Privacywet: de positieve effecten voor HR
De deadline staat voor de deur. Inmiddels zal er nauwelijks meer een bedrijf in Nederland zijn dat niet gehoord heeft dat op 25 mei aanstaande de Algemene Verordening Gegevensbescherming (AVG) van kracht wordt. De aandacht ervoor betekent niet automatisch dat iedereen de AVG-zaken ook al op orde heeft. Veel organisaties worstelen nog met de aanpak en implementatie. Hierin ligt vooral een belangrijke taak op het bord van de HR-managers.
Auteur: Ronald Huber is Country Manager Benelux bij Workday
De impact van de AVG (of GDPR) is groot, dat mag bekend zijn. In ieder geval wat betreft de maatregelen die nodig zijn om eraan te voldoen en wat betreft de boetes op overtreding ervan. Zelfs in de VS nemen organisaties de Europese richtlijnen zeer serieus. Volgens de Financial Times besteedt een bedrijf uit de Fortune 500 gemiddeld 16 miljoen dollar om zich voor te bereiden. Daar steken de Nederlandse inspanningen een beetje bleek bij af.

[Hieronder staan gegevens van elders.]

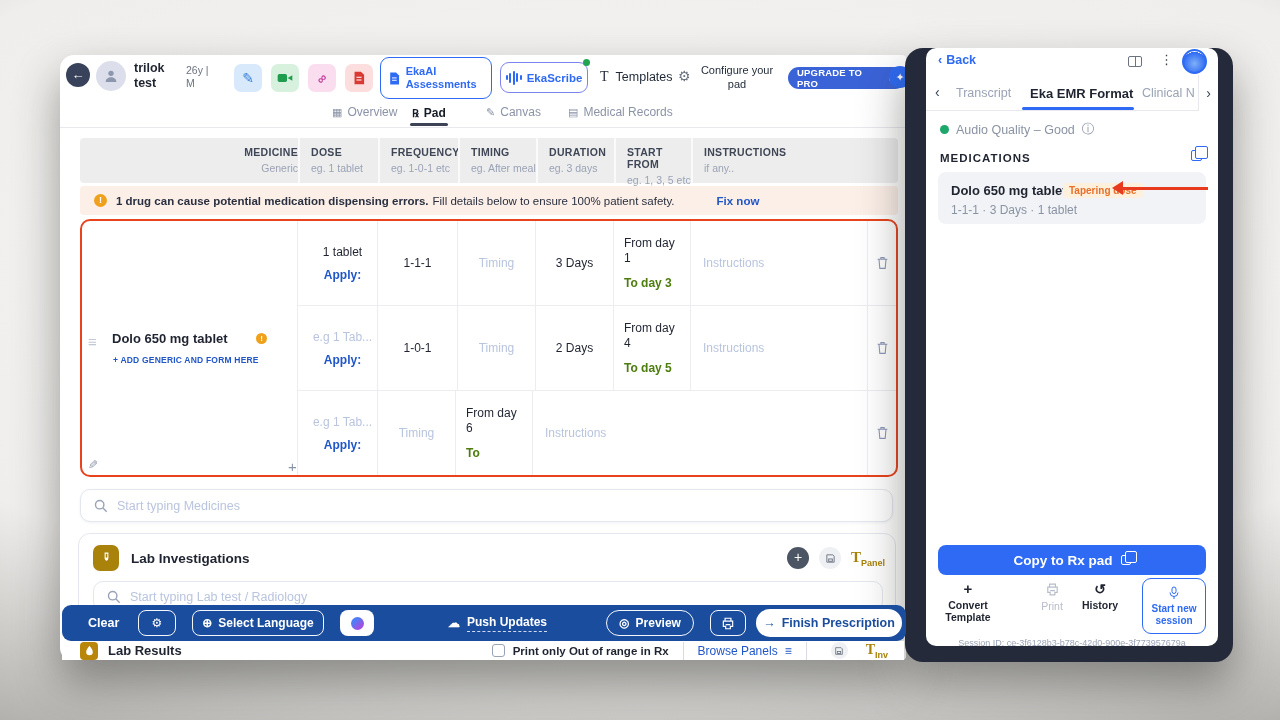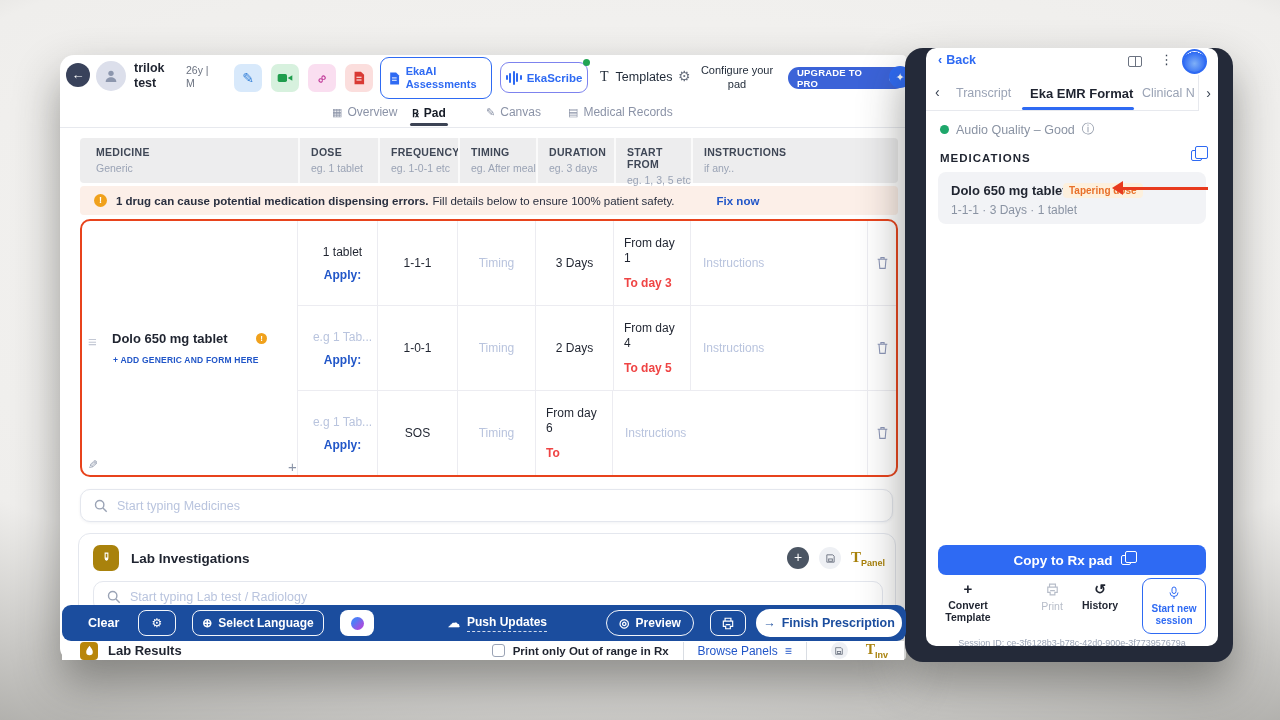"MEDICINE" .w-med { text-align: none -> right }
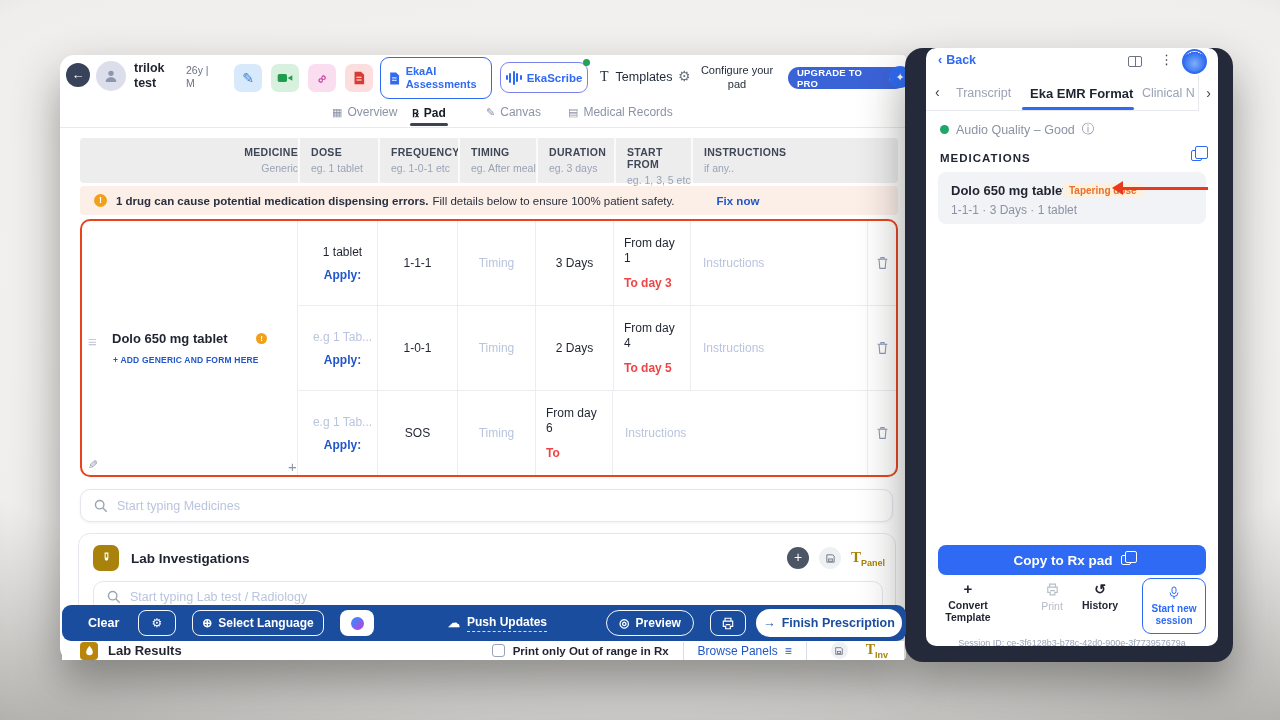"To day 3" .today { color: #ef4444 -> #4d7c0f }
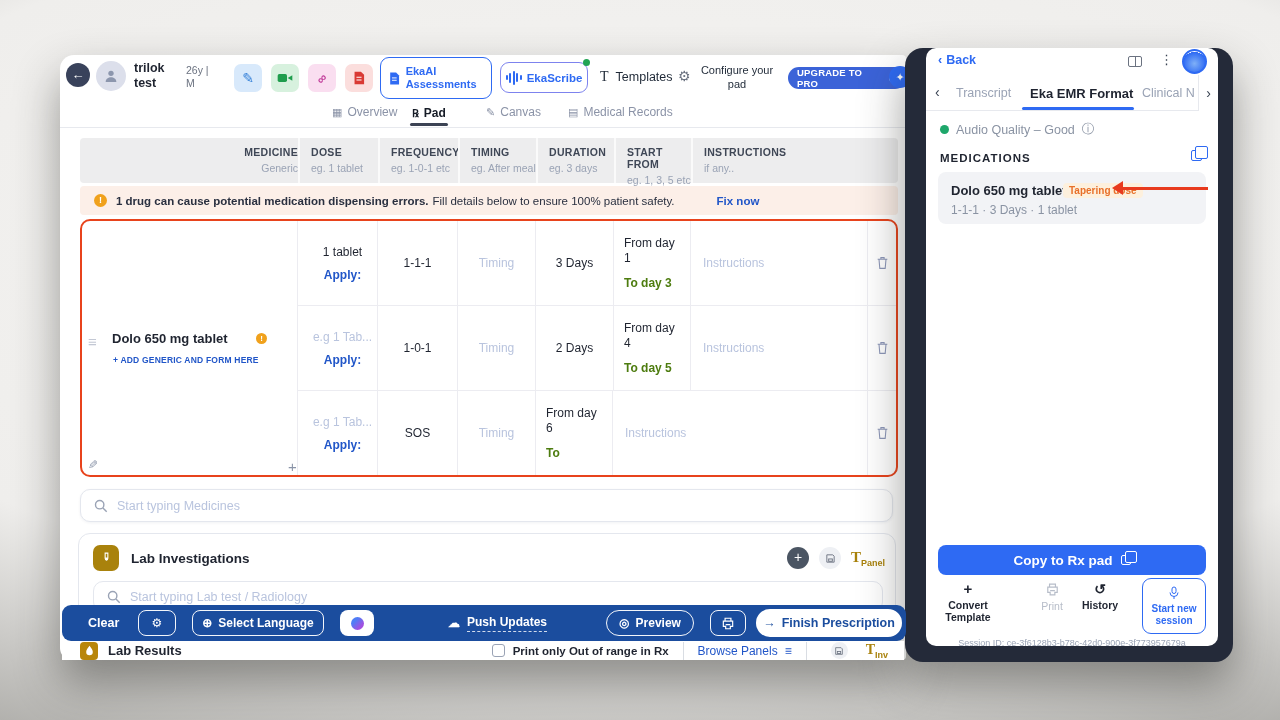"SOS" div.cell { html: <div> <span>SOS</span> </div> -> none }
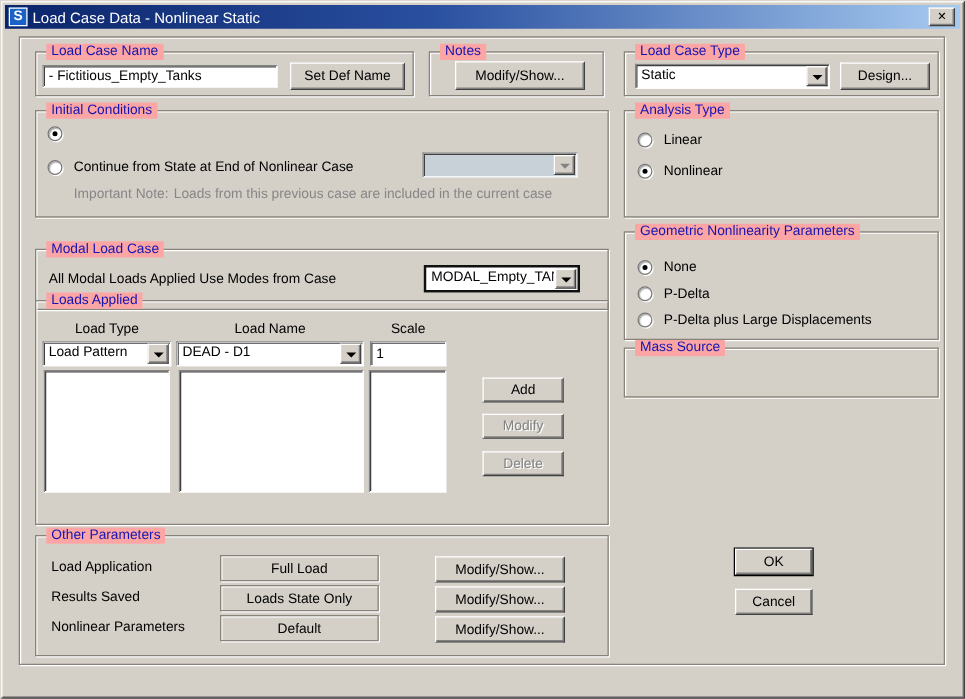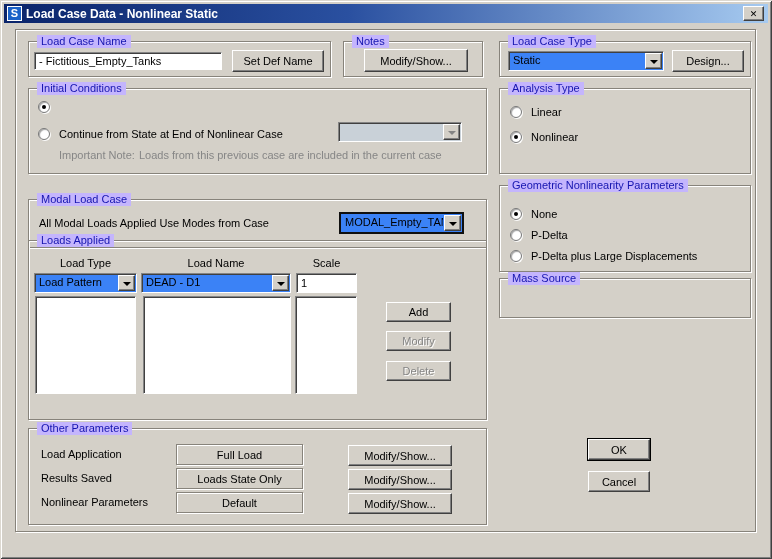"Load Case Data - Nonlinear" .title-text { font-weight: 700 -> 400 }
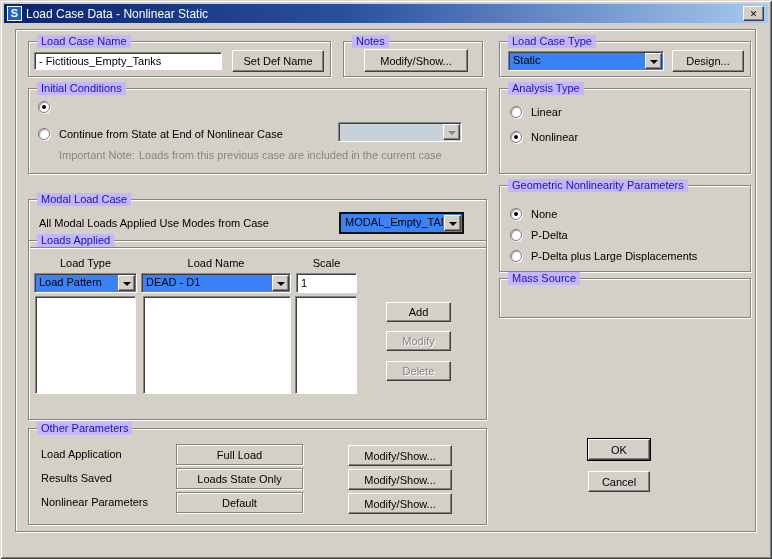"Load Case Name" .group-label { background: #c4b5fd -> #fca5a5 }
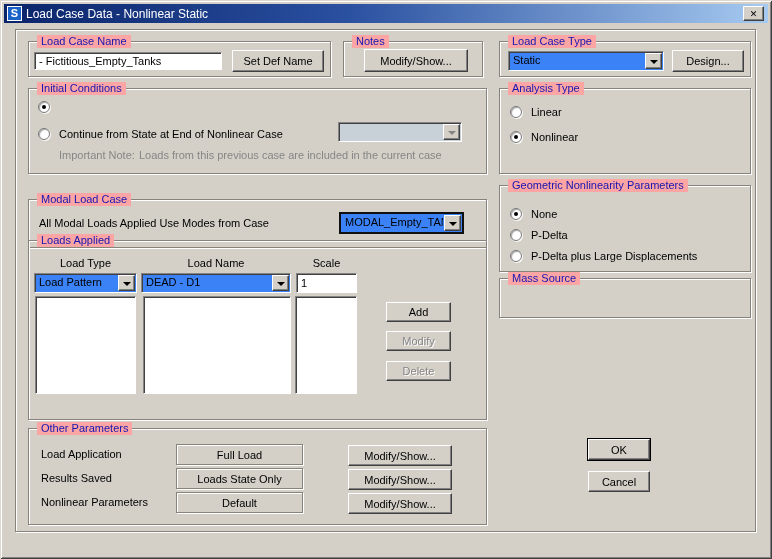"Static" .combo { background: #3b82f6 -> #ffffff }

Uit een recent onderzoek blijkt bijvoorbeeld dat 70 procent van het mkb zich nog niet goed heeft voorbereid op de AVG. De ondernemers leggen de schuld ook bij de overheid. Ruim driekwart vindt de informatievoorziening van de overheid ‘slecht tot heel slecht’.
Mooie kansen voor strategische aanpak
In alle hectiek in de aanloop naar 25 mei, is het goed je te realiseren dat de AVG feitelijk een goede ontwikkeling is. Meer aandacht voor privacy en gegevensbescherming is, zeker gezien alle recente ontwikkelingen, voor niemand nadelig. Bovendien verplichten de richtlijnen organisaties om de manier waarop ze omgaan met data weer eens goed onder de loep te nemen. En dat biedt op zichzelf weer mooie kansen voor een meer strategische en datagedreven aanpak, stelt professor Jeremy Baker van de gerenommeerde Europese ESCP Business School.
Baker noemt de rol van HR-professionals cruciaal in het voldoen aan de AVG. Hij vindt ook dat HR-professionals pleitbezorgers van de voordelen van de nieuwe wetgeving in het bedrijf moeten zijn. Uiteindelijk wordt de gehele organisatie er beter van, zegt Baker. “Vergelijk het met de invoering van strenge financiële regelgeving, zoals de Sarbanes-Oxley wet in Amerika. Eerst was compliance voor iedereen een nachtmerrie. Nu kunnen we niet meer zonder die regels.”
HR-professionals moeten volgens Baker ook het voortouw nemen bij het benadrukken van ieders rol en verantwoordelijkheden in de nieuwe situatie. Bovendien zou HR bepalend moeten zijn bij de keuze voor de technologie en cloudproviders waarmee het beste aan de nieuwe eisen kan worden voldaan.
Lees ook: Vaardigheden en data, daar draait het anno 2018 om
Lees ook: HR als stabiele factor in woelige tijden
Meer focus op HR-data
In het algemeen is de professor erg optimistisch over de AVG. “Het is een mooie gelegenheid om een stap de goede kant op te gaan. Data komt – terecht – meer in de spotlight te staan. Bedrijven moeten de opslag, het beheer en het delen van data aapassen. Veel meer dan voorheen is het noodzaak om informatie op een transparantere en efficiëntere manier te managen.”
Dat sluit ook goed aan bij de manier waarop bij Workday met data wordt omgegaan. Er gebeurt niets in Workday zonder dat het reproduceerbaar en controleerbaar is en in een rapportage beschikbaar kan worden gemaakt. Baker: “Uit onderzoek blijkt ook dat de dreiging met de enorme boetes (tot 20 miljoen euro) de digitale transformatie een zetje in de rug geeft. Er wordt serieus gekeken naar volwaardige systemen en oplossingen. HR-professionals werken daarbij nauwer samen met IT, dat is ook een logische ontwikkeling.”
Goed beschouwd is de invoering van de AVG een buitenkans voor organisaties om hun systemen en processen te transformeren en efficiënter met hun data om te gaan. Specifiek voor HR-professionals heeft deze ontwikkeling nog bijkomende voordelen. De sterkere focus op data geeft HR de kans om een strategisch betere positie te krijgen, aangezien de afdeling personeelszaken steeds meer datagedreven werkt. Zo kan een overkoepelende Europese privacyrichtlijn gunstige gevolgen hebben voor elke HR-verantwoordelijke in Nederland.